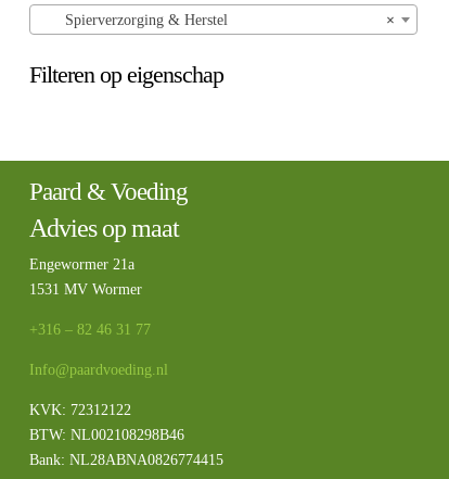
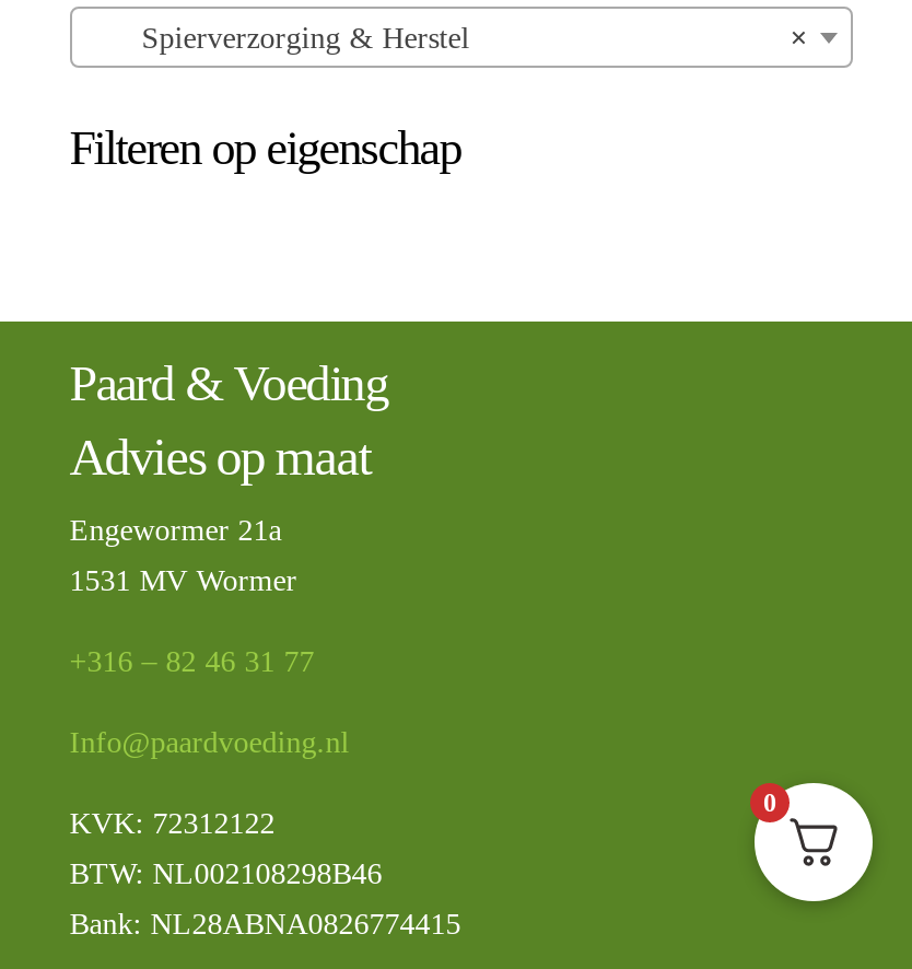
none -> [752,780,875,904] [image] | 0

---

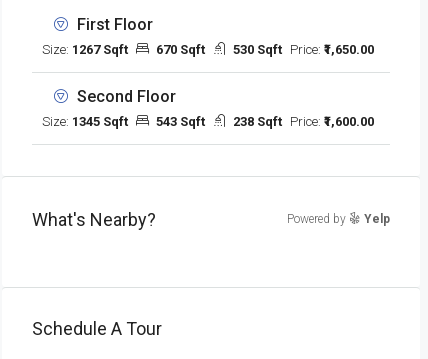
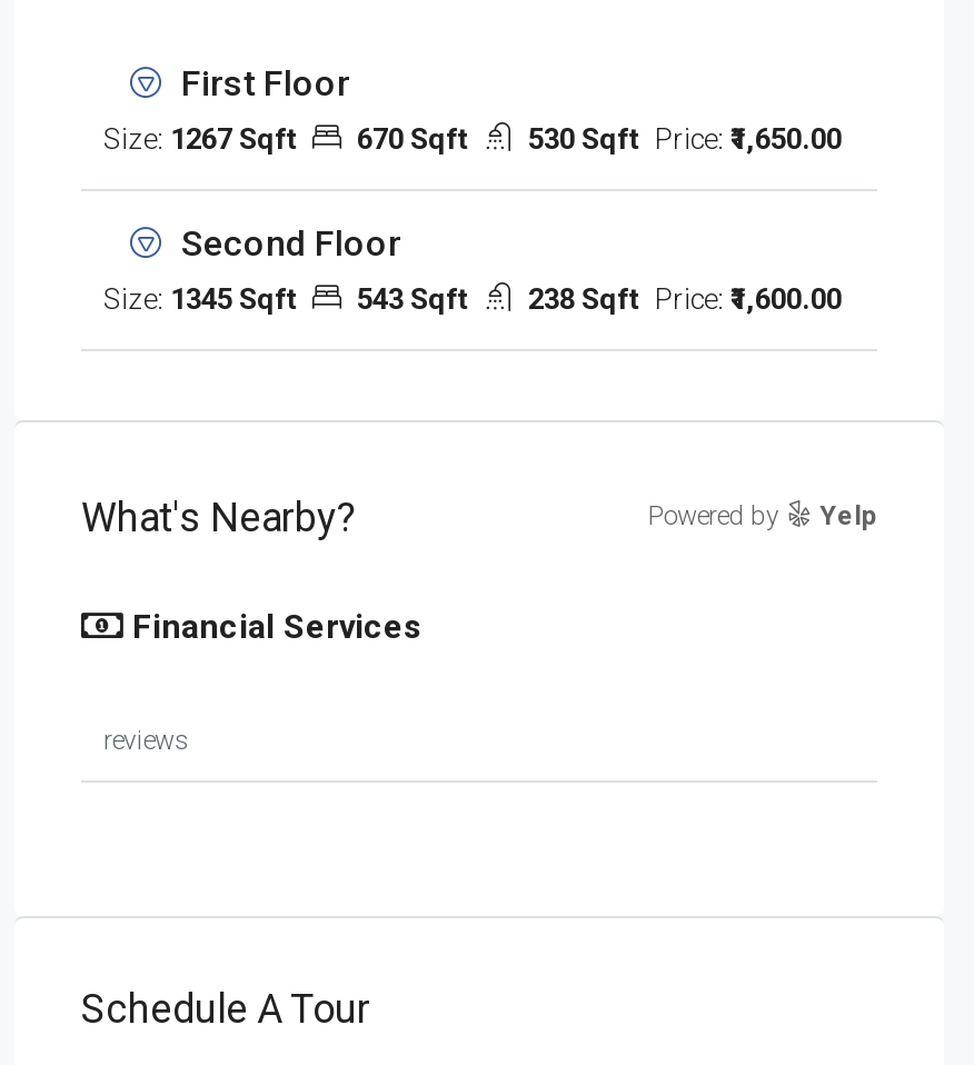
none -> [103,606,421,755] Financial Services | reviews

* * *

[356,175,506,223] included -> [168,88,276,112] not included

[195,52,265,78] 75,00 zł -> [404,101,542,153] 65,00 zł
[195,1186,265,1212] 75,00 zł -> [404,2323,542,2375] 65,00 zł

* EXERCISE INSTRUCTIONS
Give the number of lines in this material that include the string "none", with no other text.

* RESULT BELOW
2